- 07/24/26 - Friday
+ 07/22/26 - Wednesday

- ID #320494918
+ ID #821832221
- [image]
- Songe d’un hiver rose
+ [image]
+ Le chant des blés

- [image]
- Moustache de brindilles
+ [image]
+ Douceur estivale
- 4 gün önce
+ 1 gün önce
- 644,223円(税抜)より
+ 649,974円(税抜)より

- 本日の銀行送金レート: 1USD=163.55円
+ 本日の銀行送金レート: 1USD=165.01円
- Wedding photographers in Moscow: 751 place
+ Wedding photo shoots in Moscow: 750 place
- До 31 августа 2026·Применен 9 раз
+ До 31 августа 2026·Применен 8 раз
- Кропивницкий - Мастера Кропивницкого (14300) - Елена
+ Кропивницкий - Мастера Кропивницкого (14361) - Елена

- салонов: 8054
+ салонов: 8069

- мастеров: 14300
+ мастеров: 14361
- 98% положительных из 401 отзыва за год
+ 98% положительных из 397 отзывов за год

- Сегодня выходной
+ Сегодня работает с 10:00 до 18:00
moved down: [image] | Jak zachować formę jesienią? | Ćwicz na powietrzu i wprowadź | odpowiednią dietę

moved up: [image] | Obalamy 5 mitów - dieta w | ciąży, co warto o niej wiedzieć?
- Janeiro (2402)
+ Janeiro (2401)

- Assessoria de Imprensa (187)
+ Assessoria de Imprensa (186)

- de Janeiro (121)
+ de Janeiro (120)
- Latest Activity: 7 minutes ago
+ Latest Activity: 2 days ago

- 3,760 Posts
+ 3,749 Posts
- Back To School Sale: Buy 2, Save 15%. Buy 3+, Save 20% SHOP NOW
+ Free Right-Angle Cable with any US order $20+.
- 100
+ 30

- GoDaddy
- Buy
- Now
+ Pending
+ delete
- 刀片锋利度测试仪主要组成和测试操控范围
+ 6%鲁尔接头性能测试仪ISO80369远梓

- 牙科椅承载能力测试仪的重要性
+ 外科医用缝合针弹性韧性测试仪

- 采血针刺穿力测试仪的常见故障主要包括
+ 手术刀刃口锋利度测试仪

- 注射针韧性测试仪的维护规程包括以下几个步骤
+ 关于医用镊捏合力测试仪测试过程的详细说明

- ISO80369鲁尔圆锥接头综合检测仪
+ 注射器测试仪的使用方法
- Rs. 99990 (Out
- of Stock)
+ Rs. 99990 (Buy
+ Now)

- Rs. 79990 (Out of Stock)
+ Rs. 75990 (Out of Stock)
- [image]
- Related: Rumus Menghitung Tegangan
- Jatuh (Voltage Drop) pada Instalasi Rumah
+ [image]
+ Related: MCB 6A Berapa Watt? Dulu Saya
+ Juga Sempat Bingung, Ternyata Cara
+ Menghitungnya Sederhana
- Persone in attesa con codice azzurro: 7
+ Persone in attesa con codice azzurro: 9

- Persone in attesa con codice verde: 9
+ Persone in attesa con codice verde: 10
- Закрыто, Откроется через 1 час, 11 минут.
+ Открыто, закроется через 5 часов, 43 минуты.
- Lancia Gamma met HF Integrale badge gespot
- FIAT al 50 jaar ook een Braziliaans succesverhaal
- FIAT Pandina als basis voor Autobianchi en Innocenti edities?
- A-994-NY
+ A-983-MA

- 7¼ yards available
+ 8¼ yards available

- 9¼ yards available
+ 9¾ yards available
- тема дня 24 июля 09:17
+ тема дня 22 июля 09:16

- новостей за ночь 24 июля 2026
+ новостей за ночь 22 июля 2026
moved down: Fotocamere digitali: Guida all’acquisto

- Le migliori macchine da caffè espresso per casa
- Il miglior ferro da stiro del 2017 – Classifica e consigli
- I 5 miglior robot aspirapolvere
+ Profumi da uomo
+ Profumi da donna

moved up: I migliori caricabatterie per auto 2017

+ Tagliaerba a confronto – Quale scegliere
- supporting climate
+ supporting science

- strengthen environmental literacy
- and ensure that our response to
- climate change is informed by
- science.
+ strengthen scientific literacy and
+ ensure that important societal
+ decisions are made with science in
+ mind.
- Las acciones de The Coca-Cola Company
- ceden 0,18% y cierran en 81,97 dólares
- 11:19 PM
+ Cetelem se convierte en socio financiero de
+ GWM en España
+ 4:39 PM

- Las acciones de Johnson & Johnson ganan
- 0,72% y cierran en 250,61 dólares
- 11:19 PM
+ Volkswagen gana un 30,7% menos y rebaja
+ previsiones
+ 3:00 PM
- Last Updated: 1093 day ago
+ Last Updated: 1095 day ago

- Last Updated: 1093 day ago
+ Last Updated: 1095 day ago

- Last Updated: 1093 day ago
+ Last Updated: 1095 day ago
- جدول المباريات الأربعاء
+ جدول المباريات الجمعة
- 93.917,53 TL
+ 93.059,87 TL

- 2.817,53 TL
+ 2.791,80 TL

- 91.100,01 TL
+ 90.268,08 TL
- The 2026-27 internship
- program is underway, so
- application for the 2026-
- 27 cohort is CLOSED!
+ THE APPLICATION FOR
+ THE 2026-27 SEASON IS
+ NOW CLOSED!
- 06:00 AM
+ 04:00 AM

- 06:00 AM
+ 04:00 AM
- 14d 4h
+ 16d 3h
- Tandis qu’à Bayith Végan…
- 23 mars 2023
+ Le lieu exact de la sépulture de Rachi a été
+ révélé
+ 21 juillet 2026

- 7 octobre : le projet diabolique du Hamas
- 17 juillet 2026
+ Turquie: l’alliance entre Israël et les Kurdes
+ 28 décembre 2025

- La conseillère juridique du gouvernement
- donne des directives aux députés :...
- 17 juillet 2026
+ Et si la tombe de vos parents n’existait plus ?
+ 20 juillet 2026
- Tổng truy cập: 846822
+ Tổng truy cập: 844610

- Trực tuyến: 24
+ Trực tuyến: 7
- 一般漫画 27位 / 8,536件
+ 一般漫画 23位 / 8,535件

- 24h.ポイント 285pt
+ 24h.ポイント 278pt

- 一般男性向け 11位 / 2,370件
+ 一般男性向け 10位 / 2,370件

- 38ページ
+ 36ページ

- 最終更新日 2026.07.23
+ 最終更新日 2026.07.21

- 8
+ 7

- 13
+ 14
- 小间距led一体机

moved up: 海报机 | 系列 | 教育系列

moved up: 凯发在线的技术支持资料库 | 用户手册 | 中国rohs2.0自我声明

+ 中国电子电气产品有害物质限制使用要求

————

## What to do
Without leaving anything out, output all of the material exactly.

## Task response
- 07/24/26 - Friday
+ 07/22/26 - Wednesday

- ID #320494918
+ ID #821832221
- [image]
- Songe d’un hiver rose
+ [image]
+ Le chant des blés

- [image]
- Moustache de brindilles
+ [image]
+ Douceur estivale
- 4 gün önce
+ 1 gün önce
- 644,223円(税抜)より
+ 649,974円(税抜)より

- 本日の銀行送金レート: 1USD=163.55円
+ 本日の銀行送金レート: 1USD=165.01円
- Wedding photographers in Moscow: 751 place
+ Wedding photo shoots in Moscow: 750 place
- До 31 августа 2026·Применен 9 раз
+ До 31 августа 2026·Применен 8 раз
- Кропивницкий - Мастера Кропивницкого (14300) - Елена
+ Кропивницкий - Мастера Кропивницкого (14361) - Елена

- салонов: 8054
+ салонов: 8069

- мастеров: 14300
+ мастеров: 14361
- 98% положительных из 401 отзыва за год
+ 98% положительных из 397 отзывов за год

- Сегодня выходной
+ Сегодня работает с 10:00 до 18:00
moved down: [image] | Jak zachować formę jesienią? | Ćwicz na powietrzu i wprowadź | odpowiednią dietę

moved up: [image] | Obalamy 5 mitów - dieta w | ciąży, co warto o niej wiedzieć?
- Janeiro (2402)
+ Janeiro (2401)

- Assessoria de Imprensa (187)
+ Assessoria de Imprensa (186)

- de Janeiro (121)
+ de Janeiro (120)
- Latest Activity: 7 minutes ago
+ Latest Activity: 2 days ago

- 3,760 Posts
+ 3,749 Posts
- Back To School Sale: Buy 2, Save 15%. Buy 3+, Save 20% SHOP NOW
+ Free Right-Angle Cable with any US order $20+.
- 100
+ 30

- GoDaddy
- Buy
- Now
+ Pending
+ delete
- 刀片锋利度测试仪主要组成和测试操控范围
+ 6%鲁尔接头性能测试仪ISO80369远梓

- 牙科椅承载能力测试仪的重要性
+ 外科医用缝合针弹性韧性测试仪

- 采血针刺穿力测试仪的常见故障主要包括
+ 手术刀刃口锋利度测试仪

- 注射针韧性测试仪的维护规程包括以下几个步骤
+ 关于医用镊捏合力测试仪测试过程的详细说明

- ISO80369鲁尔圆锥接头综合检测仪
+ 注射器测试仪的使用方法
- Rs. 99990 (Out
- of Stock)
+ Rs. 99990 (Buy
+ Now)

- Rs. 79990 (Out of Stock)
+ Rs. 75990 (Out of Stock)
- [image]
- Related: Rumus Menghitung Tegangan
- Jatuh (Voltage Drop) pada Instalasi Rumah
+ [image]
+ Related: MCB 6A Berapa Watt? Dulu Saya
+ Juga Sempat Bingung, Ternyata Cara
+ Menghitungnya Sederhana
- Persone in attesa con codice azzurro: 7
+ Persone in attesa con codice azzurro: 9

- Persone in attesa con codice verde: 9
+ Persone in attesa con codice verde: 10
- Закрыто, Откроется через 1 час, 11 минут.
+ Открыто, закроется через 5 часов, 43 минуты.
- Lancia Gamma met HF Integrale badge gespot
- FIAT al 50 jaar ook een Braziliaans succesverhaal
- FIAT Pandina als basis voor Autobianchi en Innocenti edities?
- A-994-NY
+ A-983-MA

- 7¼ yards available
+ 8¼ yards available

- 9¼ yards available
+ 9¾ yards available
- тема дня 24 июля 09:17
+ тема дня 22 июля 09:16

- новостей за ночь 24 июля 2026
+ новостей за ночь 22 июля 2026
moved down: Fotocamere digitali: Guida all’acquisto

- Le migliori macchine da caffè espresso per casa
- Il miglior ferro da stiro del 2017 – Classifica e consigli
- I 5 miglior robot aspirapolvere
+ Profumi da uomo
+ Profumi da donna

moved up: I migliori caricabatterie per auto 2017

+ Tagliaerba a confronto – Quale scegliere
- supporting climate
+ supporting science

- strengthen environmental literacy
- and ensure that our response to
- climate change is informed by
- science.
+ strengthen scientific literacy and
+ ensure that important societal
+ decisions are made with science in
+ mind.
- Las acciones de The Coca-Cola Company
- ceden 0,18% y cierran en 81,97 dólares
- 11:19 PM
+ Cetelem se convierte en socio financiero de
+ GWM en España
+ 4:39 PM

- Las acciones de Johnson & Johnson ganan
- 0,72% y cierran en 250,61 dólares
- 11:19 PM
+ Volkswagen gana un 30,7% menos y rebaja
+ previsiones
+ 3:00 PM
- Last Updated: 1093 day ago
+ Last Updated: 1095 day ago

- Last Updated: 1093 day ago
+ Last Updated: 1095 day ago

- Last Updated: 1093 day ago
+ Last Updated: 1095 day ago
- جدول المباريات الأربعاء
+ جدول المباريات الجمعة
- 93.917,53 TL
+ 93.059,87 TL

- 2.817,53 TL
+ 2.791,80 TL

- 91.100,01 TL
+ 90.268,08 TL
- The 2026-27 internship
- program is underway, so
- application for the 2026-
- 27 cohort is CLOSED!
+ THE APPLICATION FOR
+ THE 2026-27 SEASON IS
+ NOW CLOSED!
- 06:00 AM
+ 04:00 AM

- 06:00 AM
+ 04:00 AM
- 14d 4h
+ 16d 3h
- Tandis qu’à Bayith Végan…
- 23 mars 2023
+ Le lieu exact de la sépulture de Rachi a été
+ révélé
+ 21 juillet 2026

- 7 octobre : le projet diabolique du Hamas
- 17 juillet 2026
+ Turquie: l’alliance entre Israël et les Kurdes
+ 28 décembre 2025

- La conseillère juridique du gouvernement
- donne des directives aux députés :...
- 17 juillet 2026
+ Et si la tombe de vos parents n’existait plus ?
+ 20 juillet 2026
- Tổng truy cập: 846822
+ Tổng truy cập: 844610

- Trực tuyến: 24
+ Trực tuyến: 7
- 一般漫画 27位 / 8,536件
+ 一般漫画 23位 / 8,535件

- 24h.ポイント 285pt
+ 24h.ポイント 278pt

- 一般男性向け 11位 / 2,370件
+ 一般男性向け 10位 / 2,370件

- 38ページ
+ 36ページ

- 最終更新日 2026.07.23
+ 最終更新日 2026.07.21

- 8
+ 7

- 13
+ 14
- 小间距led一体机

moved up: 海报机 | 系列 | 教育系列

moved up: 凯发在线的技术支持资料库 | 用户手册 | 中国rohs2.0自我声明

+ 中国电子电气产品有害物质限制使用要求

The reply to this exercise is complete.